WHAT IS BEING ASKED:
Output range, inclusive: from the line containing "meeting of members" to the line containing "standing with one vote for each member.". Restate those lines from the data below word for word and only those.

GIVEN ENTRIES:
········
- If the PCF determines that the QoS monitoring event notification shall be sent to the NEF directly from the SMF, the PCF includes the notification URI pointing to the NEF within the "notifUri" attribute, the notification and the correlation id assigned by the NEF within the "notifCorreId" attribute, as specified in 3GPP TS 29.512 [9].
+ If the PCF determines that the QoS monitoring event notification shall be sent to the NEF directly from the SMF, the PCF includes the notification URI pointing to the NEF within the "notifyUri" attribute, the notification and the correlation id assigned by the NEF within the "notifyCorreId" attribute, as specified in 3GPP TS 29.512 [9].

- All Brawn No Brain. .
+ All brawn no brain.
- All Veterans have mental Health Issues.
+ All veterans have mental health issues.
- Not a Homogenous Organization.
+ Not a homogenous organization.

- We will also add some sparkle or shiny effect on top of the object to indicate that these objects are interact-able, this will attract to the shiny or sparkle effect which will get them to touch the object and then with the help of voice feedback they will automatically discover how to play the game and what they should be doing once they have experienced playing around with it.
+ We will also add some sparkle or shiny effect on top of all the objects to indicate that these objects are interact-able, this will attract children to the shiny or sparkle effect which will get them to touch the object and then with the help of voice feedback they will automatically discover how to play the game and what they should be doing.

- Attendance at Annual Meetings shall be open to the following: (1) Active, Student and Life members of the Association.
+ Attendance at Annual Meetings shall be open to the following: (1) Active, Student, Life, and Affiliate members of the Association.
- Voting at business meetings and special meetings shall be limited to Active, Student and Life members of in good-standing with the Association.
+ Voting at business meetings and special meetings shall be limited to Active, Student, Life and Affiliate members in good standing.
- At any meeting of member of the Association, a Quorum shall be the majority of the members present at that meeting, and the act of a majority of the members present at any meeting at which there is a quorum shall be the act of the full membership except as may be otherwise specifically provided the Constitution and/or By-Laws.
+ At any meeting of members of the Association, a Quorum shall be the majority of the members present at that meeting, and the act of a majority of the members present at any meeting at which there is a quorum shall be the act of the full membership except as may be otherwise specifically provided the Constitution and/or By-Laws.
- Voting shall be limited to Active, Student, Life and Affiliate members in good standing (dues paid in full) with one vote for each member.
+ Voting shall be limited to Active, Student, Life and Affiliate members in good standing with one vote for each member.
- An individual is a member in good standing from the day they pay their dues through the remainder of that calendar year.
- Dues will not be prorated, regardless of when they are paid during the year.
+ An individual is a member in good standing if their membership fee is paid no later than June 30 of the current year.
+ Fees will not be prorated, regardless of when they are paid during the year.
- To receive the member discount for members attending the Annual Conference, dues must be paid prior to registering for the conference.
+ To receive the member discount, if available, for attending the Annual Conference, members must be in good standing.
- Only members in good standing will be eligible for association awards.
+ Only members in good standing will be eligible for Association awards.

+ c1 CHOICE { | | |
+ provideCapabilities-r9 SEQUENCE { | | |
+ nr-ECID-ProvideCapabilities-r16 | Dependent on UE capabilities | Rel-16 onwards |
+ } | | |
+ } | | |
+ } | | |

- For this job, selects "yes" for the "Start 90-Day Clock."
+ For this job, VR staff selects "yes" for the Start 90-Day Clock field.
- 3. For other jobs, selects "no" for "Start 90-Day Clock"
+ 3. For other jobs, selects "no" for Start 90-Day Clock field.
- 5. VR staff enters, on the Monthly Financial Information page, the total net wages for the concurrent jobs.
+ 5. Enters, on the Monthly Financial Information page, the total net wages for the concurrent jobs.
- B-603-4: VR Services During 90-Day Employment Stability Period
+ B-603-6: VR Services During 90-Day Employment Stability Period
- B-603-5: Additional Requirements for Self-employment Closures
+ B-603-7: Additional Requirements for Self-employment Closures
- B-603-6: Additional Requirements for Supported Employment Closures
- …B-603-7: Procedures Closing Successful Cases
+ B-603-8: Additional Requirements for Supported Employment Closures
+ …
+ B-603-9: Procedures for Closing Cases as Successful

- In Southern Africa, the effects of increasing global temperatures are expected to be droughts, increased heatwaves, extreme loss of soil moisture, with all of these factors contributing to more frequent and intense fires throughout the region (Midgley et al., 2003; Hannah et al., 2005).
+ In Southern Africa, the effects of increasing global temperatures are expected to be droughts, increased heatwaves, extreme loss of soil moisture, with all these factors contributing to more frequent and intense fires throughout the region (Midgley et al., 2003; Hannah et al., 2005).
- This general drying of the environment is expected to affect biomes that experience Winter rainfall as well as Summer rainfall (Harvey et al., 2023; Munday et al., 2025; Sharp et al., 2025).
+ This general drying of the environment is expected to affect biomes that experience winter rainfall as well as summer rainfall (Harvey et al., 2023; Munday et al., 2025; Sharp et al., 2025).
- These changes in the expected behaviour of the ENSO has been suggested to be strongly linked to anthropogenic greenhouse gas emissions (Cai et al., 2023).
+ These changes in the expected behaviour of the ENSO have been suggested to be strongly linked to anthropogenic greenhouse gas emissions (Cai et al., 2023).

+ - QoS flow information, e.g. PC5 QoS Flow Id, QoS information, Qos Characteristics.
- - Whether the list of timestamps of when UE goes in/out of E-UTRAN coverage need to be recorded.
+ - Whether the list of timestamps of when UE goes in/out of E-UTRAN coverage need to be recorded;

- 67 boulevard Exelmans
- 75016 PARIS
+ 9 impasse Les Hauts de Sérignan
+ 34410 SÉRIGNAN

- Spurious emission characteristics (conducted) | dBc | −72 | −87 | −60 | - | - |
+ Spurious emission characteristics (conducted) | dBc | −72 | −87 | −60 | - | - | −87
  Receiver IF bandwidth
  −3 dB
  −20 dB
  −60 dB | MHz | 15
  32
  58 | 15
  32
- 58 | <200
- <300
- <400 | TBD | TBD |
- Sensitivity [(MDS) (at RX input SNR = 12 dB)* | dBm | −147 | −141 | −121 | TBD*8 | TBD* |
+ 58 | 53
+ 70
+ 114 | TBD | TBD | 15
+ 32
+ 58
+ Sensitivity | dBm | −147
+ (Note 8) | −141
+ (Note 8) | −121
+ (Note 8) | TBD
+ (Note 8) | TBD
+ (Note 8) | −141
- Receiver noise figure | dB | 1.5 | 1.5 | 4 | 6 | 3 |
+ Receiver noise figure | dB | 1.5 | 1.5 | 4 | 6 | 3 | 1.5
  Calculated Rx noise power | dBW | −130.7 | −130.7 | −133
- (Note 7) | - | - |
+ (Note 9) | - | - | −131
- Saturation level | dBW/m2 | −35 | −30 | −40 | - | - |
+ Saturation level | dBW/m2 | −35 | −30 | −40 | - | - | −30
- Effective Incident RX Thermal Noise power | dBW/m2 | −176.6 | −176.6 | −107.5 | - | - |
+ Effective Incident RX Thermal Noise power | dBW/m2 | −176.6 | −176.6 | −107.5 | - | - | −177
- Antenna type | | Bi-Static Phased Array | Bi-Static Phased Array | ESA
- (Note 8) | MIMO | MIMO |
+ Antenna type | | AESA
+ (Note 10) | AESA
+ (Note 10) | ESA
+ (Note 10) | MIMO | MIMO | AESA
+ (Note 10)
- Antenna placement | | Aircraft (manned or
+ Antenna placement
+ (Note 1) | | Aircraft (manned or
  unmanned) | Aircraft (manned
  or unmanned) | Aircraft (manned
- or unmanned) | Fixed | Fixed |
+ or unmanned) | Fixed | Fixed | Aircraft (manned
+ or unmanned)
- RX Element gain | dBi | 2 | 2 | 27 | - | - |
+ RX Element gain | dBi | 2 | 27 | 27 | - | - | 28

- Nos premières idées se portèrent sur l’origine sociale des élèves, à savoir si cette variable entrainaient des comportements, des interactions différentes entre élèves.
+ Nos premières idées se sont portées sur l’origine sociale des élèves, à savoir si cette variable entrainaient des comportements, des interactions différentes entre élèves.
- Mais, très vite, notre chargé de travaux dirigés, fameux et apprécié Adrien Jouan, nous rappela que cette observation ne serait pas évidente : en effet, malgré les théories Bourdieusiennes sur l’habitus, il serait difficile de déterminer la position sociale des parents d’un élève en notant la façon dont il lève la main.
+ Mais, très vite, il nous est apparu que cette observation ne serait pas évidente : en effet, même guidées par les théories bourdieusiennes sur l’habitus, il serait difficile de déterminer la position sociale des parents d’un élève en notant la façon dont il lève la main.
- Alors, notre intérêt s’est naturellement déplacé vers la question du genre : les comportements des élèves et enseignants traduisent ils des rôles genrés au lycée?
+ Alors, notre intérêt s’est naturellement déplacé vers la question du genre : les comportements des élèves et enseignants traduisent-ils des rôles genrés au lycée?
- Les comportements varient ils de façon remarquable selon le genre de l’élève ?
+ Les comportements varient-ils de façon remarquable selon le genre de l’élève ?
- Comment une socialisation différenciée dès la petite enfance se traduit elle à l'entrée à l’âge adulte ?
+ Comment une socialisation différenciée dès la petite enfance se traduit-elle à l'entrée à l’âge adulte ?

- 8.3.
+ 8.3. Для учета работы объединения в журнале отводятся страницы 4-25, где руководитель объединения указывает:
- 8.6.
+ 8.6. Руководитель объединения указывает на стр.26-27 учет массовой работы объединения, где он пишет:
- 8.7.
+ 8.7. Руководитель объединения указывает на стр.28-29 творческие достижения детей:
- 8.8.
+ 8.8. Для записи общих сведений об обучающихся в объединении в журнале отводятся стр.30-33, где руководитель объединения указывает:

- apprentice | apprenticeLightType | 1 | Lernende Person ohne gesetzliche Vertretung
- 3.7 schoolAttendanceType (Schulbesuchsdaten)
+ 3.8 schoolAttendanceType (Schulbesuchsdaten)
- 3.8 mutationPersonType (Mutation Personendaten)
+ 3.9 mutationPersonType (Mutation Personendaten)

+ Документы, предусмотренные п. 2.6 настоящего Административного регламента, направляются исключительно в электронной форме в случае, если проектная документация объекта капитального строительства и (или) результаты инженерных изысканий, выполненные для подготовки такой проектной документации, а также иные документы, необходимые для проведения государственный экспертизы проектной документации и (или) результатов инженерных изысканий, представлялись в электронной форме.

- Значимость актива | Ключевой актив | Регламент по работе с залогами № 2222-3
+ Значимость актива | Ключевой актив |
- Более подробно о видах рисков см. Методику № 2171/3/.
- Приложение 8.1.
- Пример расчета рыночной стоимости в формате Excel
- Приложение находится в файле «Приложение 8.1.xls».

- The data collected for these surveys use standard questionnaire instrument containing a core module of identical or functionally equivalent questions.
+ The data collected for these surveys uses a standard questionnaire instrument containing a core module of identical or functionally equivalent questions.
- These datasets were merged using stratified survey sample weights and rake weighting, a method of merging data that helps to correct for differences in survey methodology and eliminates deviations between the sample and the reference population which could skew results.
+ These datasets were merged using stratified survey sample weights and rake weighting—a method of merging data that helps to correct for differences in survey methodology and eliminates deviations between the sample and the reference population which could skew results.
········
SOLUTION:
+ At any meeting of members of the Association, a Quorum shall be the majority of the members present at that meeting, and the act of a majority of the members present at any meeting at which there is a quorum shall be the act of the full membership except as may be otherwise specifically provided the Constitution and/or By-Laws.
- Voting shall be limited to Active, Student, Life and Affiliate members in good standing (dues paid in full) with one vote for each member.
+ Voting shall be limited to Active, Student, Life and Affiliate members in good standing with one vote for each member.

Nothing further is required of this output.